ASSIGNMENT
For each line of the data below, test for "spec". Report only the number of lines that pass.

SOURCE MATERIAL
Start of Block

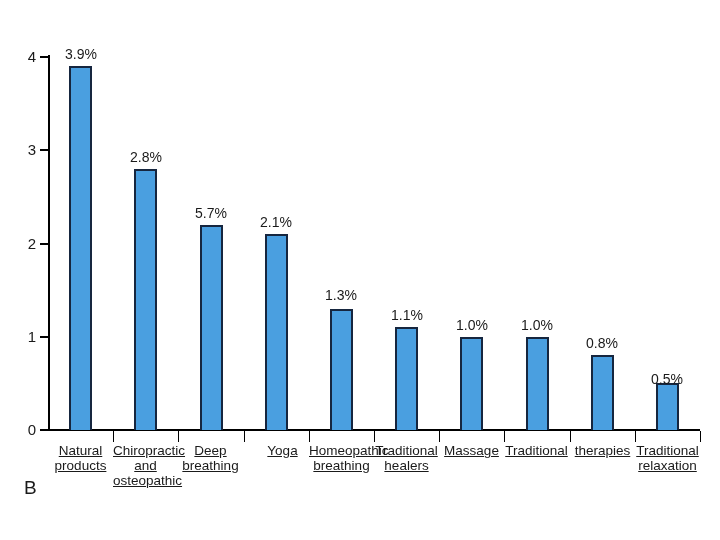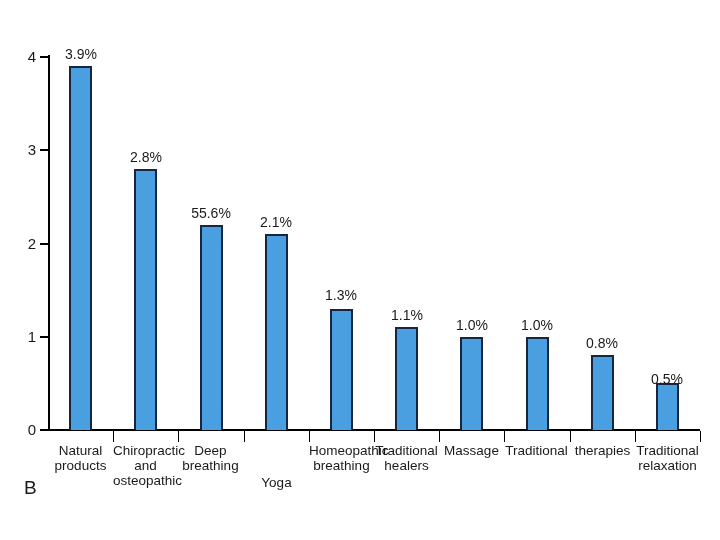--- a/index.html
+++ b/index.html
@@ -149,7 +149,7 @@
   <div id="bar-values">
       <div class="bar-value" style="left: 51px; top: 47px; width: 60px;">3.9%</div>
       <div class="bar-value" style="left: 116px; top: 150px; width: 60px;">2.8%</div>
-      <div class="bar-value" style="left: 181px; top: 206px; width: 60px;">55.6%</div>
+      <div class="bar-value" style="left: 181px; top: 206px; width: 60px;">5.7%</div>
       <div class="bar-value" style="left: 246px; top: 215px; width: 60px;">2.1%</div>
       <div class="bar-value" style="left: 311px; top: 288px; width: 60px;">1.3%</div>
       <div class="bar-value" style="left: 377px; top: 308px; width: 60px;">1.1%</div>

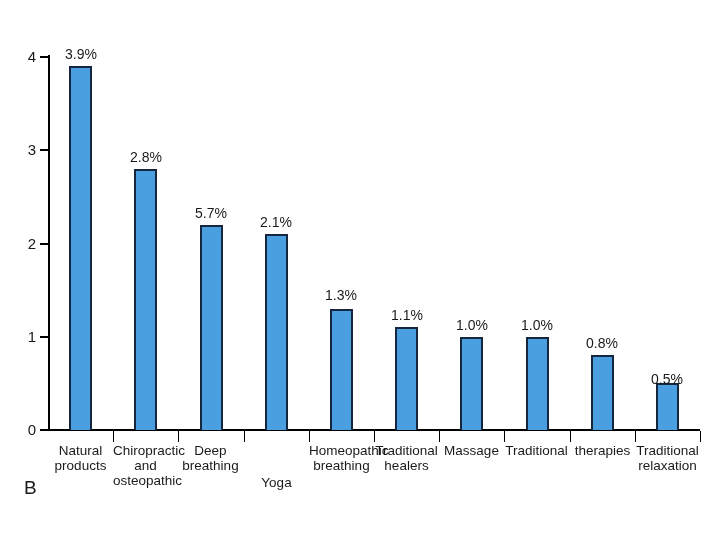--- a/index.html
+++ b/index.html
@@ -88,6 +88,7 @@
     line-height: 15px;
     color: #1a1a1a;
     text-align: center;
+    text-decoration: underline;
   }
 
   #panel-label {

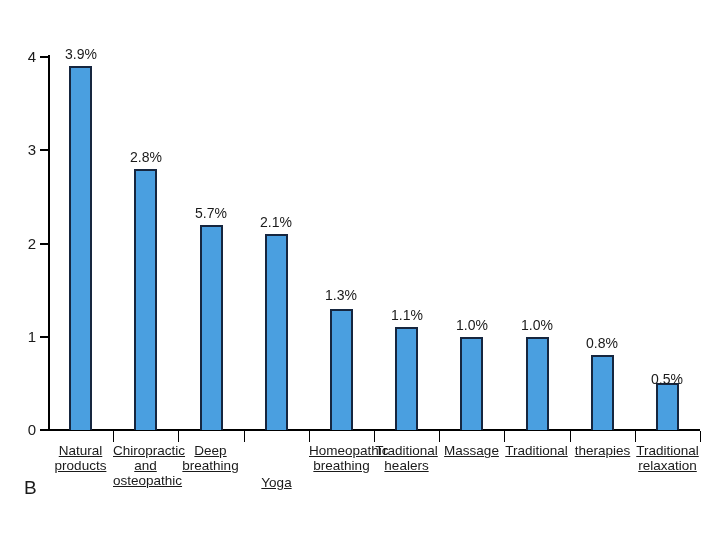--- a/index.html
+++ b/index.html
@@ -173,7 +173,7 @@
         <div>Deep</div>
         <div>breathing</div>
       </div>
-      <div class="cat-label" style="left: 244px; width: 65px; margin-top: 32px;">
+      <div class="cat-label" style="left: 250px; width: 65px;">
         <div>Yoga</div>
       </div>
       <div class="cat-label" style="left: 309px; width: 65px;">

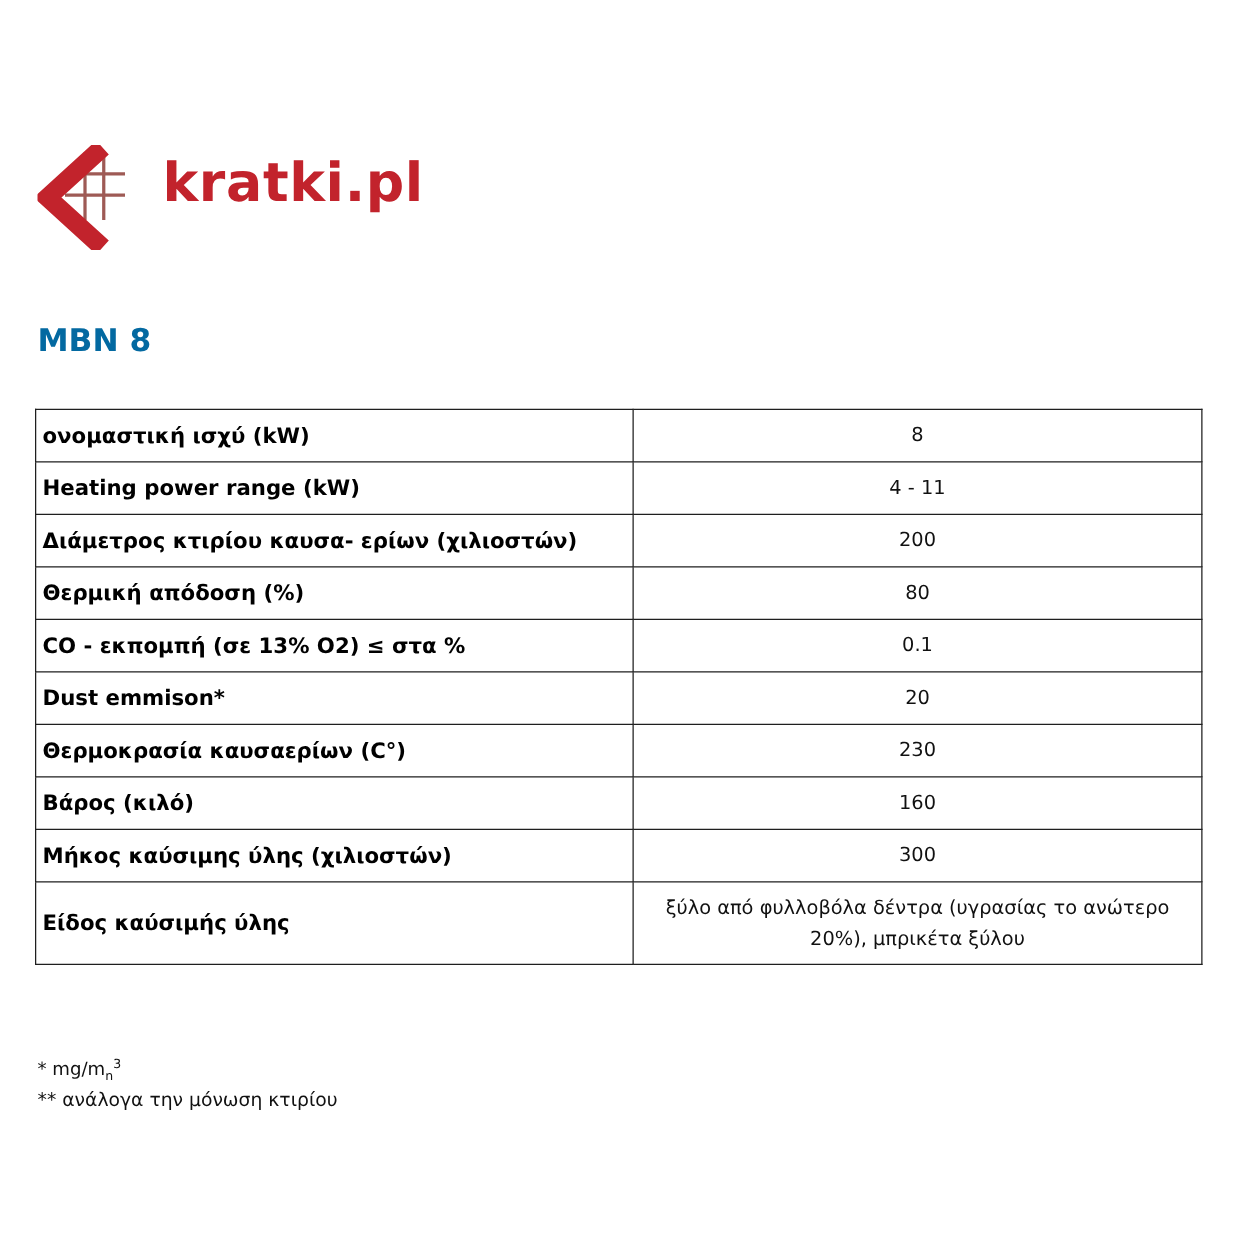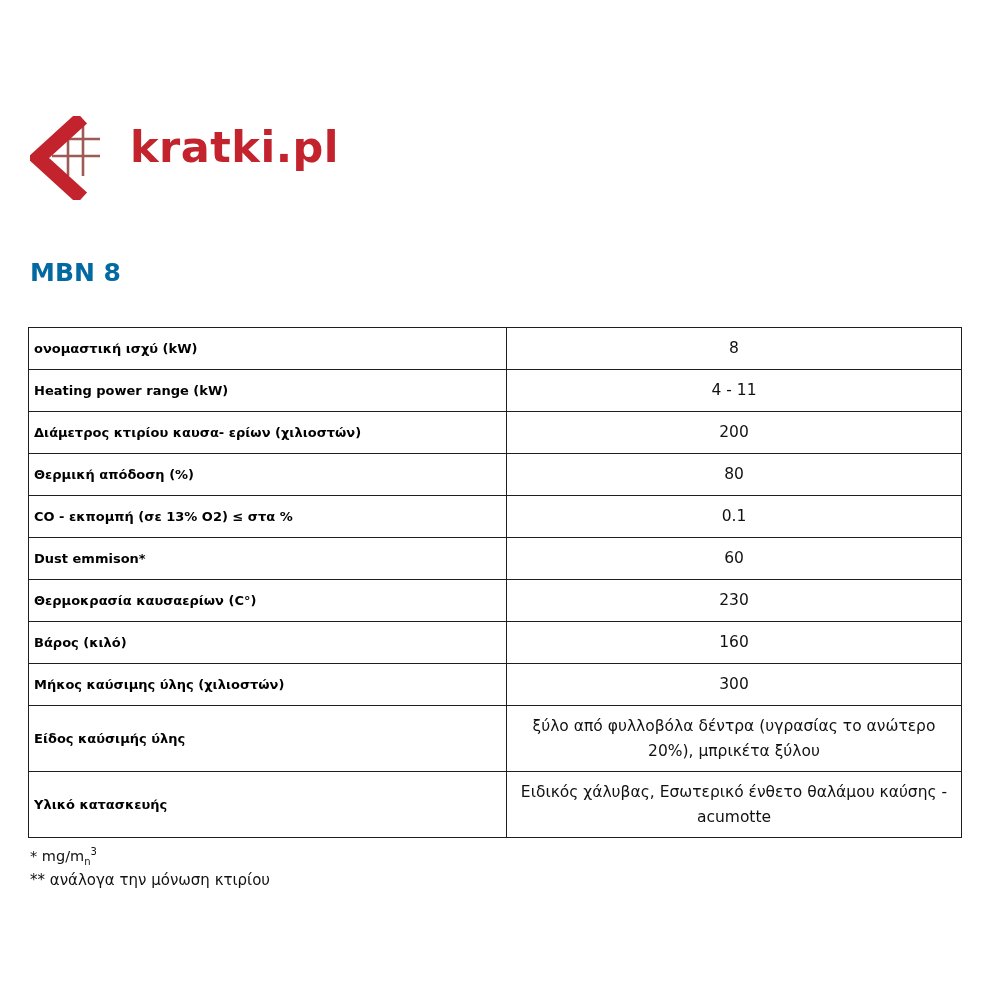--- a/index.html
+++ b/index.html
@@ -44,7 +44,7 @@
   }
   td.spec-label{
     width:464px;
-    font-weight:bold;font-size:13px;
+    font-weight:bold;font-size:17px;
     padding:4px 8px 4px 5px;
     color:#000;
   }

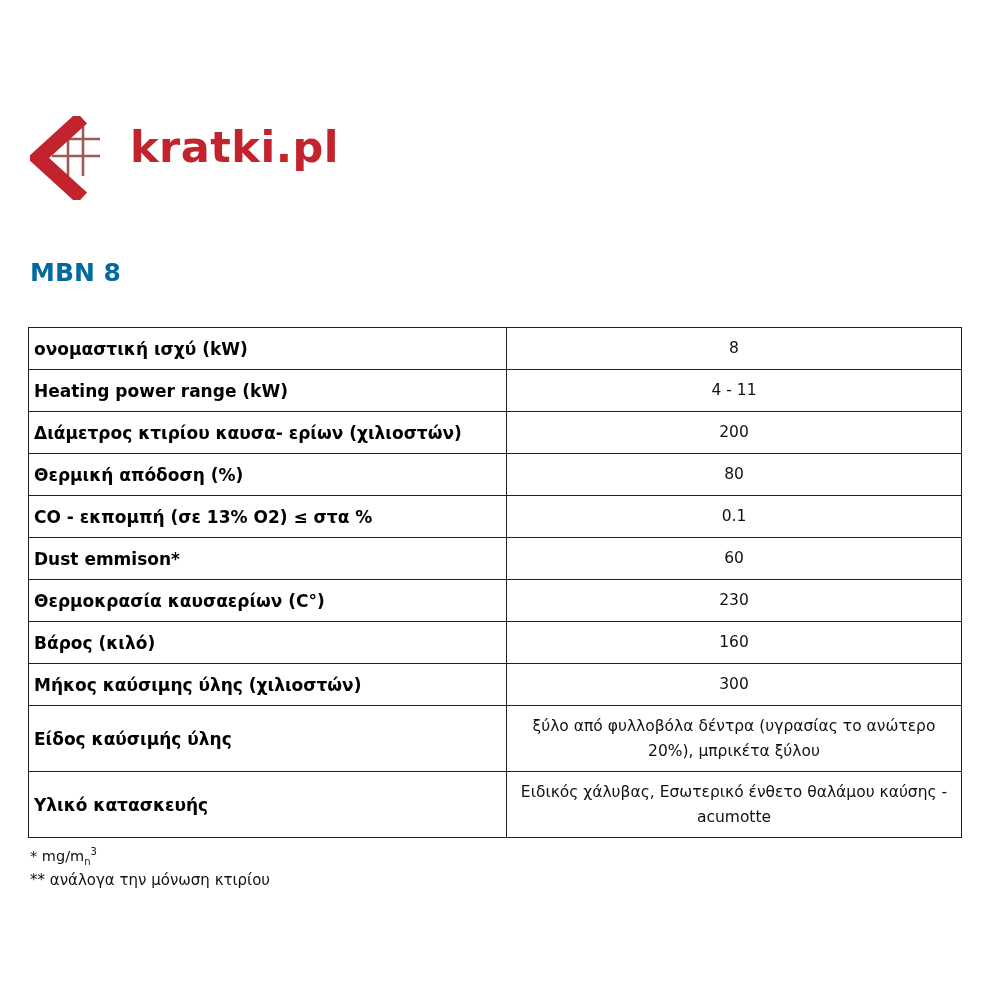--- a/index.html
+++ b/index.html
@@ -114,7 +114,7 @@
     </tr>
     <tr class="short">
       <td class="spec-label">Dust emmison*</td>
-      <td class="spec-value">60</td>
+      <td class="spec-value">20</td>
     </tr>
     <tr class="short">
       <td class="spec-label">Θερμοκρασία καυσαερίων (C°)</td>

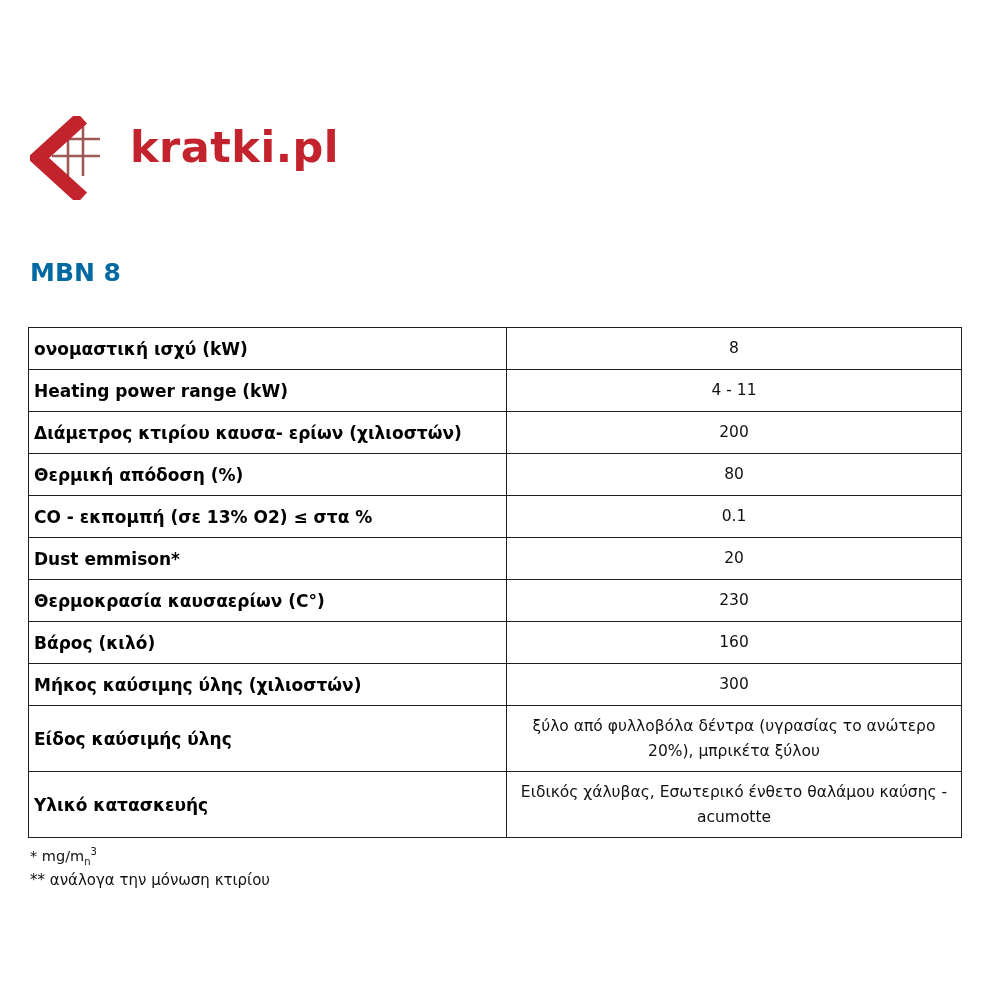--- a/index.html
+++ b/index.html
@@ -132,10 +132,6 @@
       <td class="spec-label">Είδος καύσιμής ύλης</td>
       <td class="spec-value">ξύλο από φυλλοβόλα δέντρα (υγρασίας το ανώτερο 20%), μπρικέτα ξύλου</td>
     </tr>
-    <tr class="tall">
-      <td class="spec-label">Υλικό κατασκευής</td>
-      <td class="spec-value">Ειδικός χάλυβας, Εσωτερικό ένθετο θαλάμου καύσης - acumotte</td>
-    </tr>
   </tbody>
 </table>
 

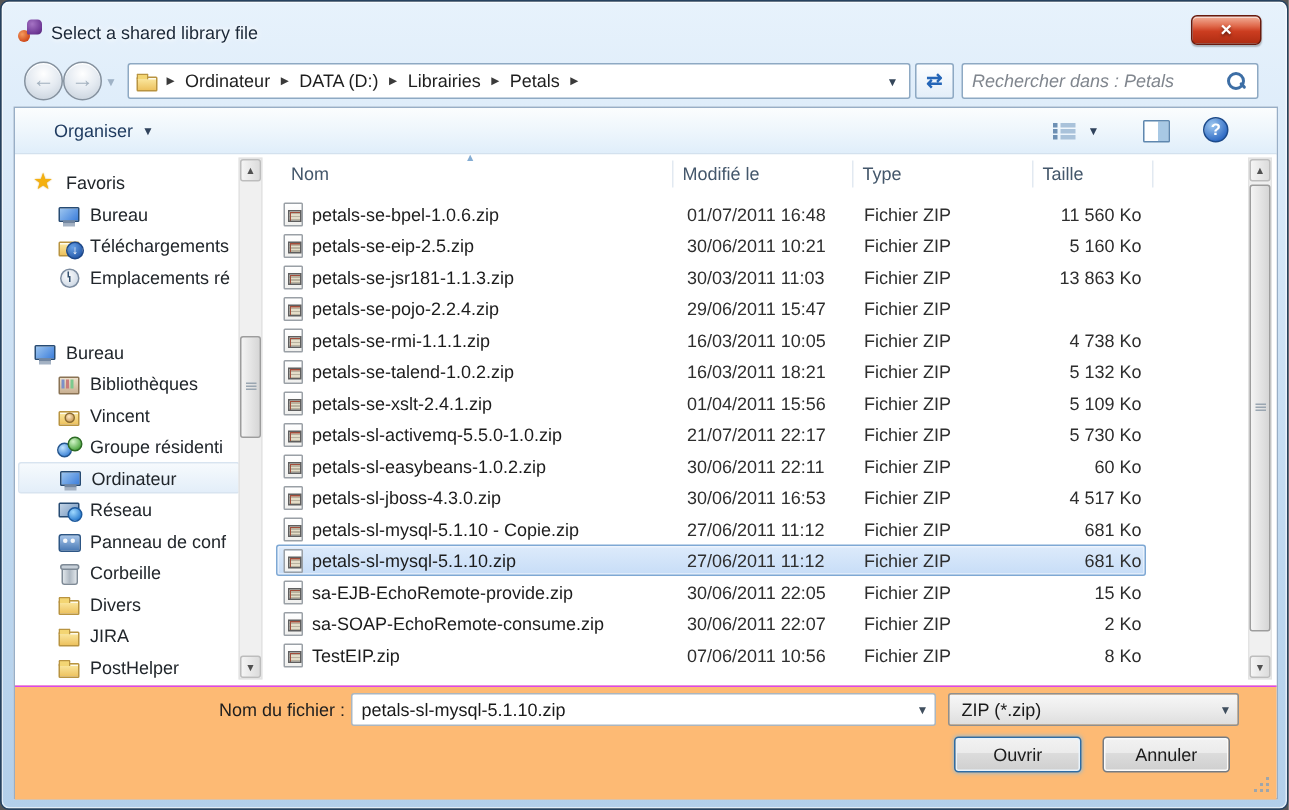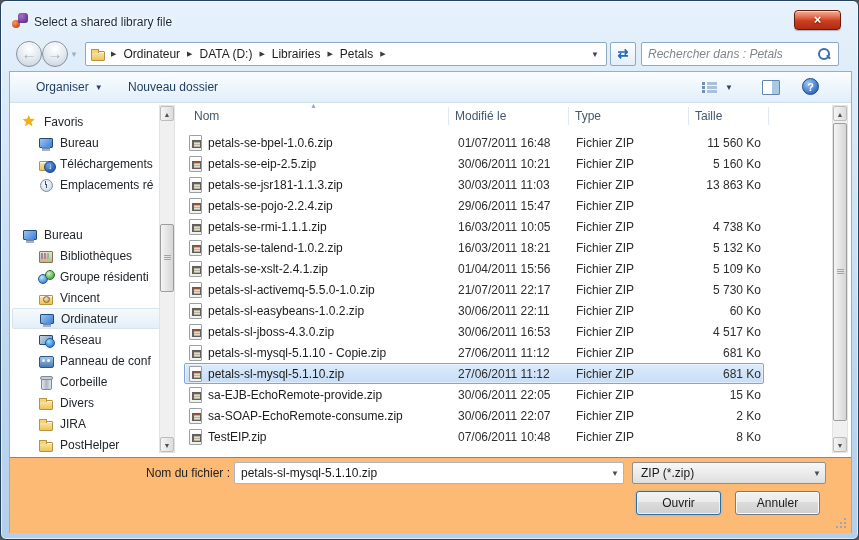--- a/index.html
+++ b/index.html
@@ -216,9 +216,6 @@
         <span>Organiser</span>
         <span class="dd-arrow">▼</span>
       </div>
-      <div class="tool-item t-newfolder">
-        <span>Nouveau dossier</span>
-      </div>
       <div class="views-group">
         <span class="views-icon"></span>
         <span class="dd-arrow">▼</span>

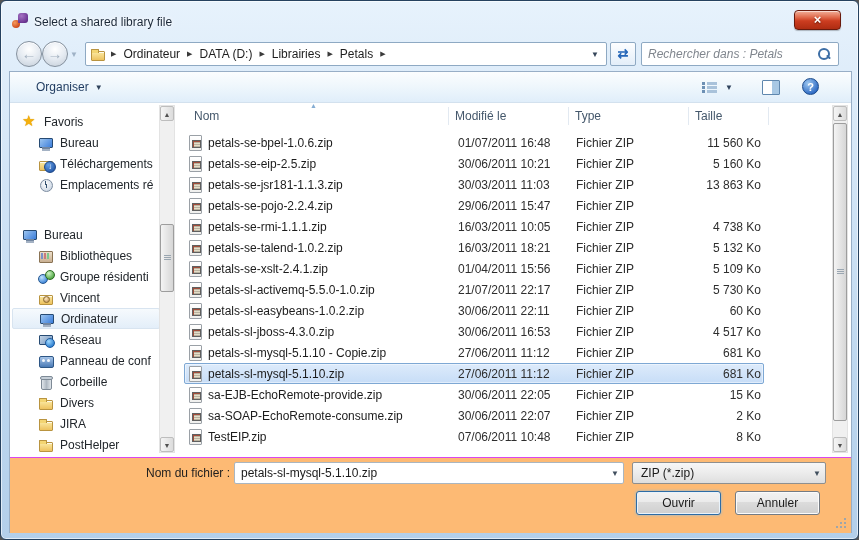--- a/index.html
+++ b/index.html
@@ -253,12 +253,12 @@
     <span class="slabel">Bibliothèques</span>
   </div>
           <div class="side-item child">
+    <span class="sicon i-user"></span>
+    <span class="slabel">Vincent</span>
+  </div>
+          <div class="side-item child">
     <span class="sicon i-homegroup"></span>
     <span class="slabel">Groupe résidenti</span>
-  </div>
-          <div class="side-item child">
-    <span class="sicon i-user"></span>
-    <span class="slabel">Vincent</span>
   </div>
           <div class="side-item child sel">
     <span class="sicon i-computer"></span>

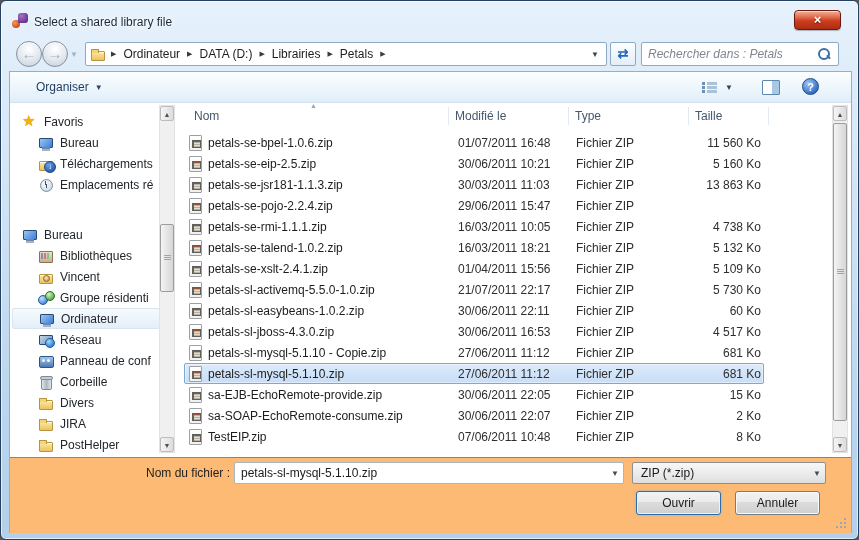--- a/index.html
+++ b/index.html
@@ -409,7 +409,7 @@
             <div class="row">
     <span class="zipdoc"></span>
     <span class="cell c-name">TestEIP.zip</span>
-    <span class="cell c-modified">07/06/2011 10:48</span>
+    <span class="cell c-modified">07/06/2011 10:56</span>
     <span class="cell c-type">Fichier ZIP</span>
     <span class="cell c-size">8 Ko</span>
   </div>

End of Block

WRITTEN SOLUTION
9